Let’s do this. I’ve had a pretty chaotic career so far, albeit mostly in creative fields. It took me a while to find my place in the design world and to settle on what felt right.

From an early age I always knew that I wanted to do something creative. I fell in love with Digital Design when I was 8 years old. That was when it clicked that everything I saw online or interacted with was actually designed and created by people – not some supercomputer that magically made it exist, and better yet, was an actual career path.

So that career path kicked off parallel to studying a Bachelor of Arts degree at University. My first job was a Junior Interactive Developer — basically making flash banner ads for an advertising company.
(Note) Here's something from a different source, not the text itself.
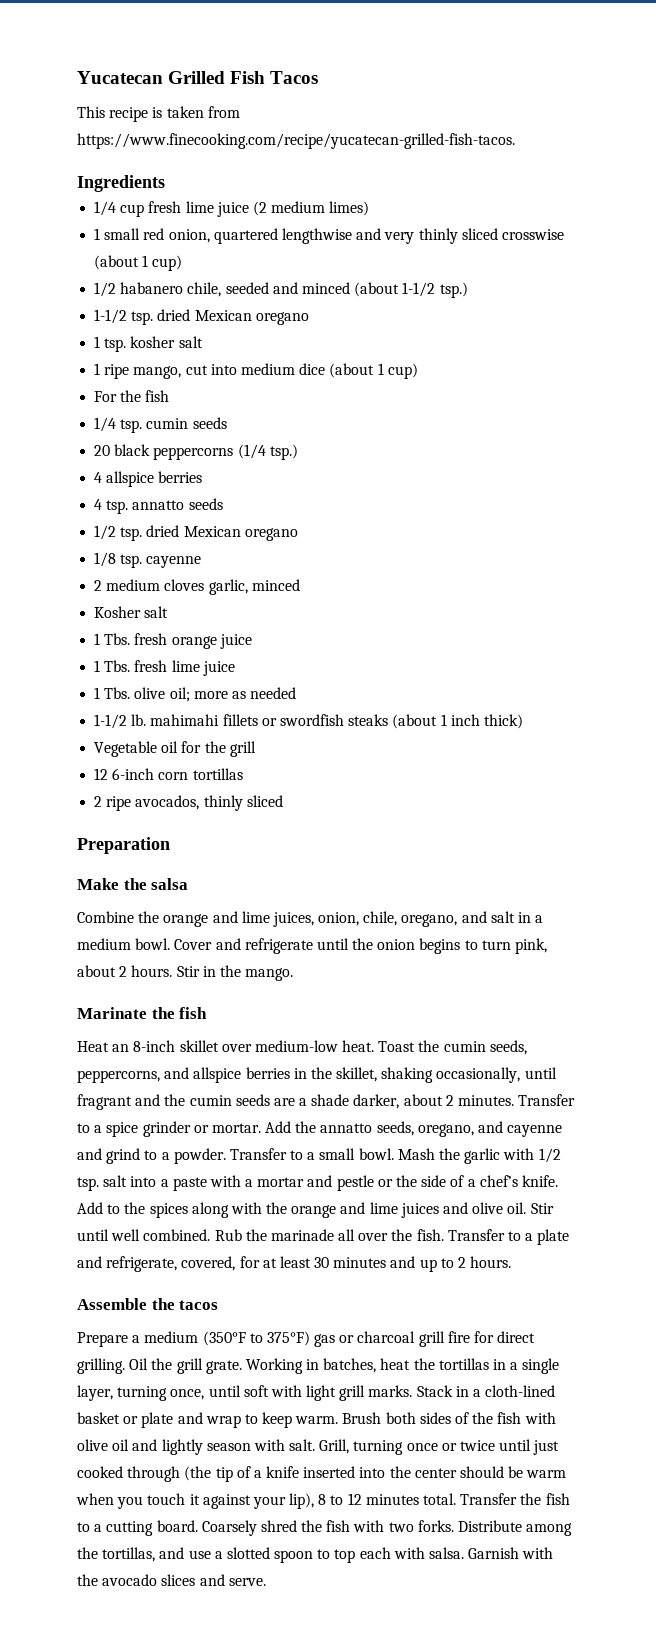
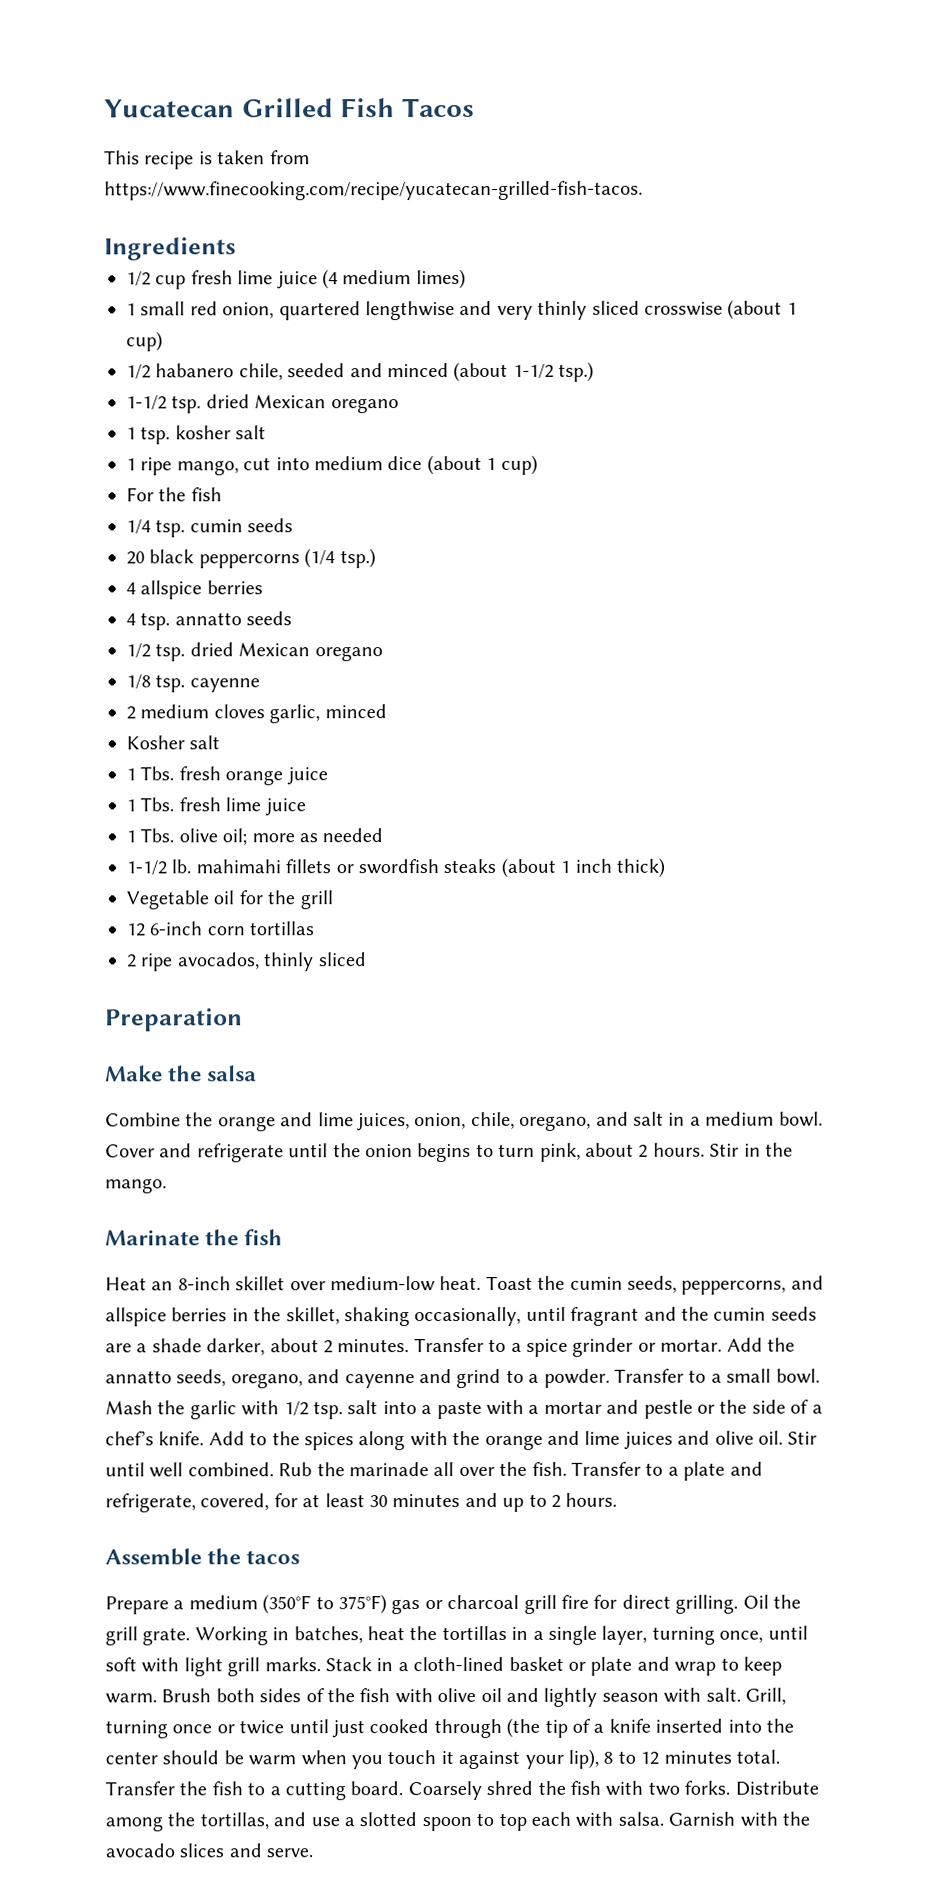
[94,201,117,216] 1/4 -> [126,271,151,287] 1/2
[252,201,267,216] (2 -> [322,269,338,290] (4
After taking a short stint to play Inline Hockey overseas in the Junior Olympics, I came back to find out I didn’t have a job anymore. Luckily I had been recommended for a job through my uni course and quickly landed a new gig at a small boutique agency doing print media and web design.

After a few years there (and graduating uni in the middle of it), I bounced to a different agency to be a Senior Designer for about a year, before quitting and trying to put everything in to building my own startup. It didn’t work out as I would have liked, but definitely don’t regret the decision.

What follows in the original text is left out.